İlk Derece Mahkemesinin yukarıda tarih ve sayısı belirtilen kararı ile davanın reddine karar verilmiştir.

IV. İSTİNAF

A. İstinaf Yoluna Başvuranlar

İlk Derece Mahkemesinin yukarıda belirtilen kararına karşı süresi içinde davacı vekili istinaf başvurusunda bulunmuştur.

B. İstinaf Sebepleri

Davacı vekili istinaf dilekçisinde özetle; İlk Derece Mahkemesi kararının hatalı olduğunu, söz konusu hasarın nedeninin baraj gölü planlaması ve hatalı hesaplamalar olduğunu, bu sebeple taşınmazların zemininde çökmeler oluştuğunu ve yapılarda hasar meydana geldiğini, bu durumun bilirkişi raporlarıyla da doğrulandığını, aynı muhitte bir okulun da bu sebeple kapatıldığını ancak bu durumun belirtilmesine rağmen gerekli araştırmanın yapılmadığını, bilirkişi raporlarının yetersiz olduğunu, gerekli araştırmaların yapılmasına ilişkin taleplerin de geri çevrildiğini, davalı vekillerinin duruşmaya katılmadığı hâlde, ayrı ayrı vekâlet ücretine hükmedilmesinin hatalı olduğunu belirterek kararın bozulmasını talep etmiştir.

C. Gerekçe ve Sonuç

Bölge Adliye Mahkemesinin yukarıda tarih ve sayısı belirtilen kararı ile 21.03.2018 tarihinde 7103 sayılı Kanun ile 2942 sayılı Kamulaştırma Kanunu'nun (2942 sayılı Kanun) 12/6. maddesinde değişiklik yapılmış ve buna göre; “Baraj inşası için yapılan kamulaştırmalar sonunda kamulaştırma sahasına mücavir taşınmaz mallar, kamulaştırma işleminin tamamlandığına ilişkin ilanın indirildiği tarihten itibaren bir yıl içinde sahiplerinin yazılı başvurusu üzerine çevrenin sosyal, ekonomik veya yerleşme düzeninin bozulup bozulmadığı, ekonomik veya sosyal yönden yararlanılmasının mümkün olup olmadığı yönlerinden ilgili valilikte kurulan komisyon tarafından incelenir.
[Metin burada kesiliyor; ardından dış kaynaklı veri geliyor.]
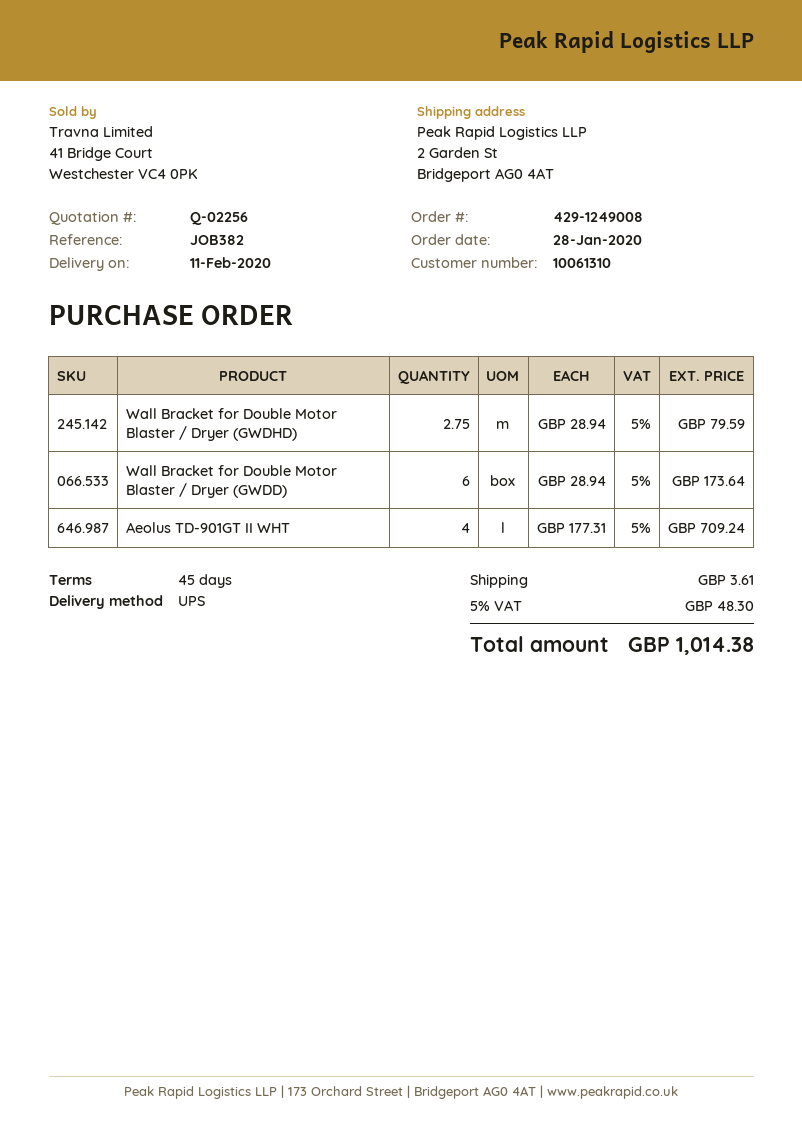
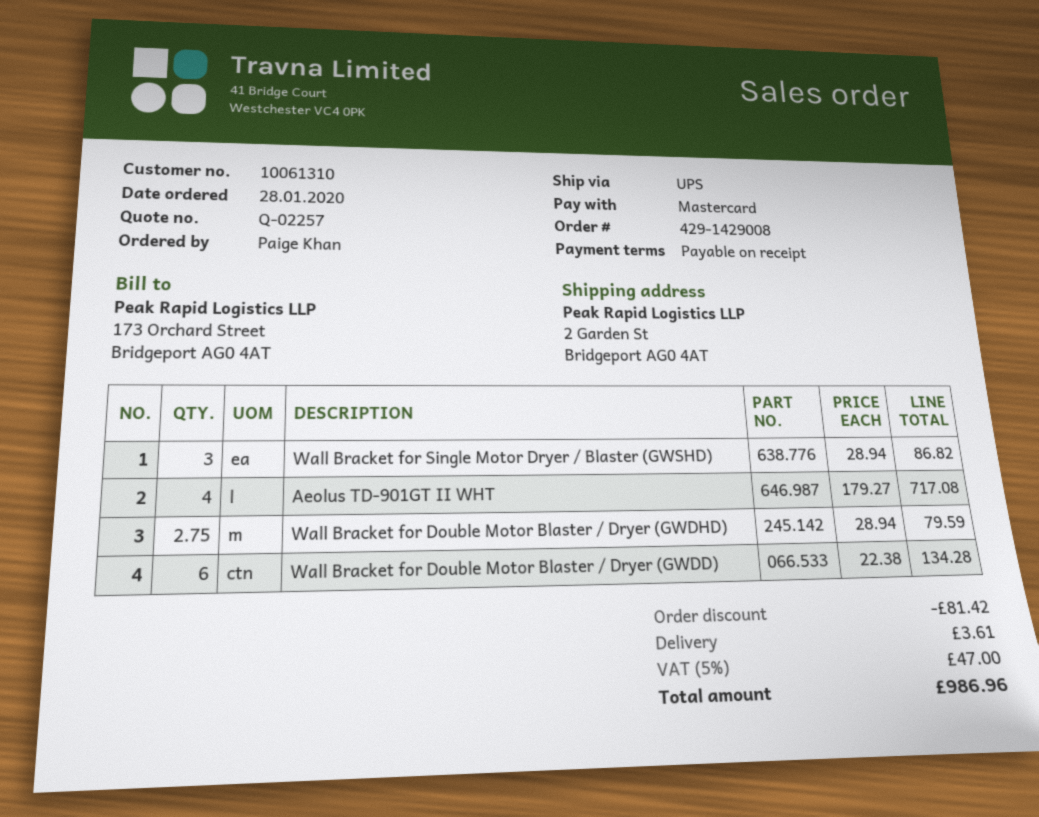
quote number: Q-02256 -> Q-02257
order number: 429-1249008 -> 429-1429008
payment terms: 45 days -> on receipt
Wall Bracket for Double Motor Blaster / Dryer (GWDD): 6 x 28.94 = 173.64 -> 6 x 22.38 = 134.28
Aeolus TD-901GT II WHT: 4 x 177.31 = 709.24 -> 4 x 179.27 = 717.08
Wall Bracket for Single Motor Dryer / Blaster (GWSHD): none -> 3 x 28.94 = 86.82
discount: none -> 81.42
tax: 5% = 48.30 -> 5% = 47.00
total: 1014.38 -> 986.96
Komisyonca yapılan inceleme sonucunda çevrenin sosyal, ekonomik veya yerleşme düzeninin bozulduğuna ve taşınmaz maldan yararlanılmasının mümkün olmadığına karar verilmesi halinde taşınmaz mal kamulaştırmaya tabi tutulur. Taşınmaz mal sahibinin bu kapsamda açacağı davalarda, ilgili valilik komisyonuna başvurulması dava şartıdır. Bu fıkranın uygulanmasına ilişkin hususlar İçişleri, Maliye, Çevre, Şehircilik ve İklim Değişikliği, Gıda, Tarım ve Orman ile Enerji ve Tabii Kaynaklar Bakanlıklarının görüşü alınmak suretiyle Devlet Su İşleri Genel Müdürlüğünün bağlı bulunduğu Bakanlıkça hazırlanarak Bakanlar Kurulunca bir yıl içinde yürürlüğe konulan yönetmelikle düzenlenir. Bu suretle kamulaştırılan mücavir taşınmaz mallar hakkında 22 nci ve 23 üncü maddeler uygulanmaz. İdare, bu taşınmaz mallar üzerinde imar mevzuatı hükümlerini de göz önünde tutarak dilediği gibi tasarrufta bulunabilir ve gerektiğinde Hazineye bedelsiz olarak devredebilir.” hükmü getirilmiştir. 6100 sayılı Hukuk Muhakemeleri Kanunu'nun (6100 sayılı Kanun) 114/2 nci maddesi ile 7103 sayılı Kanun ile değişik 2942 sayılı Kanun'un 12 nci maddesi dikkate alındığında, istinaf incelemesine konu davada, Kanun'da belirtilen ilgili valilik komisyonuna başvurulması usulünün uygulanması kanun koyucu tarafından dava şartı haline getirilmiş olup, davanın bu sebeple usulden reddine karar verilmesi gerekirken yazılı şekilde hüküm kurulması doğru görülmediği gerekçesiyle davacı vekilinin istinaf başvurusunun kabulü ile İlk Derece Mahkemesi kararı kaldırılarak yeniden esas hakkında hüküm kurulmuştur.

V. TEMYİZ

A. Temyiz Yoluna Başvuranlar

Bölge Adliye Mahkemesinin yukarıda belirtilen kararına karşı süresi içinde davacı vekili temyiz isteminde bulunmuştur.

B. Temyiz Sebepleri

Davacı vekili temyiz dilekçesinde özetle; istinaf dilekçesinde ileri sürdüğü hususları tekrar etmiştir.

C. Gerekçe

1. Uyuşmazlık ve Hukukî Nitelendirme

Uyuşmazlık, kamulaştırmasız el atılan taşınmaz bedelinin tahsili istemine ilişkindir.

2. İlgili Hukuk

1.6100 sayılı Kanun'un 369 uncu maddesinin birinci fıkrası ile 370 ve 371 inci maddeleri.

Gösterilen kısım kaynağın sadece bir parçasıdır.